Many runners think of training as practice, spending a lot of their time at or close to their goal race pace. They’re continually testing their fitness or simply fall into running as fast as they comfortably can on any given day. Training this way, however, simply refines the abilities you have now. You can make incremental improvements with race-pace training, but you can’t create big transformations in your running ability.
Top runners, in contrast, view most of their training as conditioning — raising their bodies’ capacity for endurance and speed before they sharpen for a race. To do that, these athletes first work the extremes, spending time at both ends of the speed spectrum to build the foundation that will lift them to a new level and allow them to handle the more specific training.
You might picture this like building an arch over two pillars. Once you start bridging between the two sides, you have a limited height before you reach the peak in the center. Each pillar, however, can be built to any height and stand strong before you start the final push to the central peak. Those pillars are endurance and neuromuscular speed, and are built by running both comfortably slow and intensely fast.
Why Some of Your Training is Too Fast
The fundamental task for every distance runner is to first build their aerobic endurance. Even a sedentary person can run after a bus, but to keep the pace up you need to transform your cardiorespiratory system. “You need to build an aerobic base,” says Brad Hudson, elite coach and author of Run Faster. To do that, he says, requires, “Just running and running more.”
You can’t run more if you’re going too fast, however, or you’ll get hurt. Slowing down your pace is necessary to go longer. To build your aerobic system, increase volume instead of speed. You want to increase the length and frequency of your daily runs and put in weekly long runs of at least 90 minutes.
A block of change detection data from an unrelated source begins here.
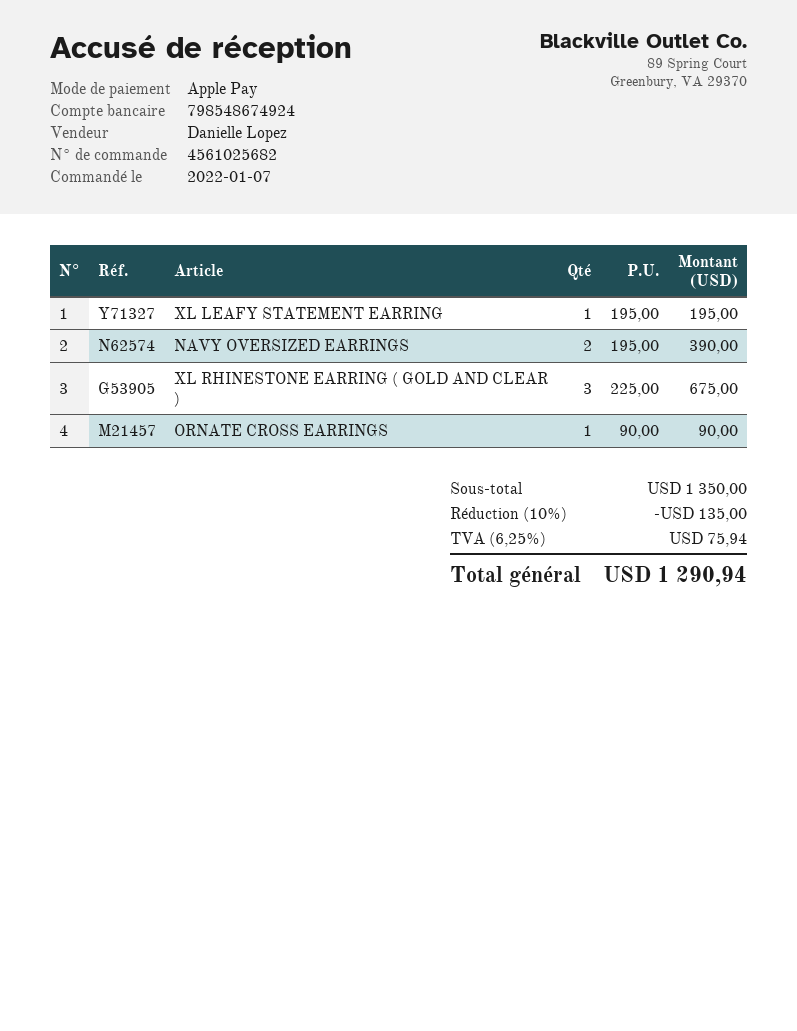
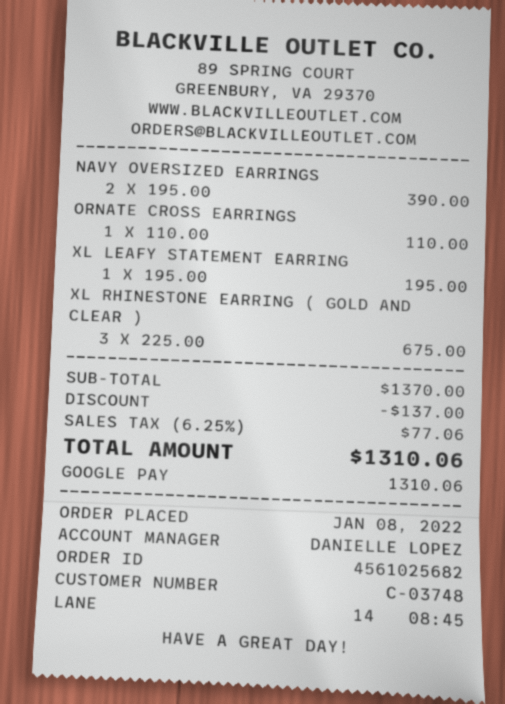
order date: 2022-01-07 -> 2022-01-08
payment method: Apple Pay -> Google Pay
ORNATE CROSS EARRINGS: 1 x 90.00 = 90.00 -> 1 x 110.00 = 110.00
subtotal: 1350.00 -> 1370.00
discount: 135.00 -> 137.00
tax: 6.25% = 75.94 -> 6.25% = 77.06
total: 1290.94 -> 1310.06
Hudson’s elite athletes will do several slow runs a week in their fundamental training periods, and, he says, “The less experienced the athlete, the more they need to be running at 70–80 percent of their race pace.”
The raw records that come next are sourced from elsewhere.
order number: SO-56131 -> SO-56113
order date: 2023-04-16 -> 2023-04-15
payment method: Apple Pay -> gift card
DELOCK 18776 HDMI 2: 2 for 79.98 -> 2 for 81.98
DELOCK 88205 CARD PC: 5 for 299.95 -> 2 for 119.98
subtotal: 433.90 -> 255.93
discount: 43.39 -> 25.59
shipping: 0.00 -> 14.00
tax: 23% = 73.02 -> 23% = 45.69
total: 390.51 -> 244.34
Besides the risk of injury, training too fast can sabotage your aerobic gains. When you push past your aerobic thresholds, the anaerobic energy production produces acidic waste — which can damage your mitochondria and the enzymes that help release energy from fuel. Building these power-cell mitochondria and their enzymes is one of the purposes of aerobic training, so training too fast can directly derail your progress as well as speed your path to burn-out.
Why Some of Your Training Is Too Slow
At the same time, however, Hudson says you need to be doing high-intensity neuromuscular work. “The big difference between fast and slow people is that fast people are fast,” Hudson says. “Their ground contact time is faster, they generate more power, they move better. You can have a great aerobic base, and if you can’t move you’re not going to run fast.”
You don’t learn to move better by going long, or even by doing 5K-paced speed work. Neuromuscular training involves brief, all-out efforts that recruit all your muscles and neural pathways, plus require your full range of motion.
Hudson uses 10-second repeats up short, steep hills or more traditional “strides” — 60 to 100 meter accelerations to your top speed. Start with a couple if you’ve never done them before, and work up to 8 to 10. These bursts are short enough to avoid aerobic energy production and its negative side-effects, and intense enough to require your brain to pay attention and create more efficient movement patterns.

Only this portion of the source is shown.